• DATASET:

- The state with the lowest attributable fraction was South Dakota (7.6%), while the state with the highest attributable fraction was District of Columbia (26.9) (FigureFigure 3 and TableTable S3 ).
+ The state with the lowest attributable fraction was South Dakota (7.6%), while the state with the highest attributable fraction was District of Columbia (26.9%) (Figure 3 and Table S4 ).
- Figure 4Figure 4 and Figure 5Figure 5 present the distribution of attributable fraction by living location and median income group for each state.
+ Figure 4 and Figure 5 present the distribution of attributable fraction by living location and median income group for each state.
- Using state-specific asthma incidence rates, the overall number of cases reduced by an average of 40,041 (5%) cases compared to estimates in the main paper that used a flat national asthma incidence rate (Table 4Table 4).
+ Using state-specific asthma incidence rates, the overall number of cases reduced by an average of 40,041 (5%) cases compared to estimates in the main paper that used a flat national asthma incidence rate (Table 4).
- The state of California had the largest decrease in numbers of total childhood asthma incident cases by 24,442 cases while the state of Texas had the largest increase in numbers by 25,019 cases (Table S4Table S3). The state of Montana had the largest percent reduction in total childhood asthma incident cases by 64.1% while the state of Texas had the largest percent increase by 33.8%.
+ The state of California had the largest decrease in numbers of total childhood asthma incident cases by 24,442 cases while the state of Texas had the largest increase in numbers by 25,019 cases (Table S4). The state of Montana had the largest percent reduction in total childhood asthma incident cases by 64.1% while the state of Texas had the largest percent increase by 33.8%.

• REQUIREMENT:
Starting at the first line of the listing, retype every line up to and including the one with "- Using state-specific".

• EXERCISE RESULT:
- The state with the lowest attributable fraction was South Dakota (7.6%), while the state with the highest attributable fraction was District of Columbia (26.9) (FigureFigure 3 and TableTable S3 ).
+ The state with the lowest attributable fraction was South Dakota (7.6%), while the state with the highest attributable fraction was District of Columbia (26.9%) (Figure 3 and Table S4 ).
- Figure 4Figure 4 and Figure 5Figure 5 present the distribution of attributable fraction by living location and median income group for each state.
+ Figure 4 and Figure 5 present the distribution of attributable fraction by living location and median income group for each state.
- Using state-specific asthma incidence rates, the overall number of cases reduced by an average of 40,041 (5%) cases compared to estimates in the main paper that used a flat national asthma incidence rate (Table 4Table 4).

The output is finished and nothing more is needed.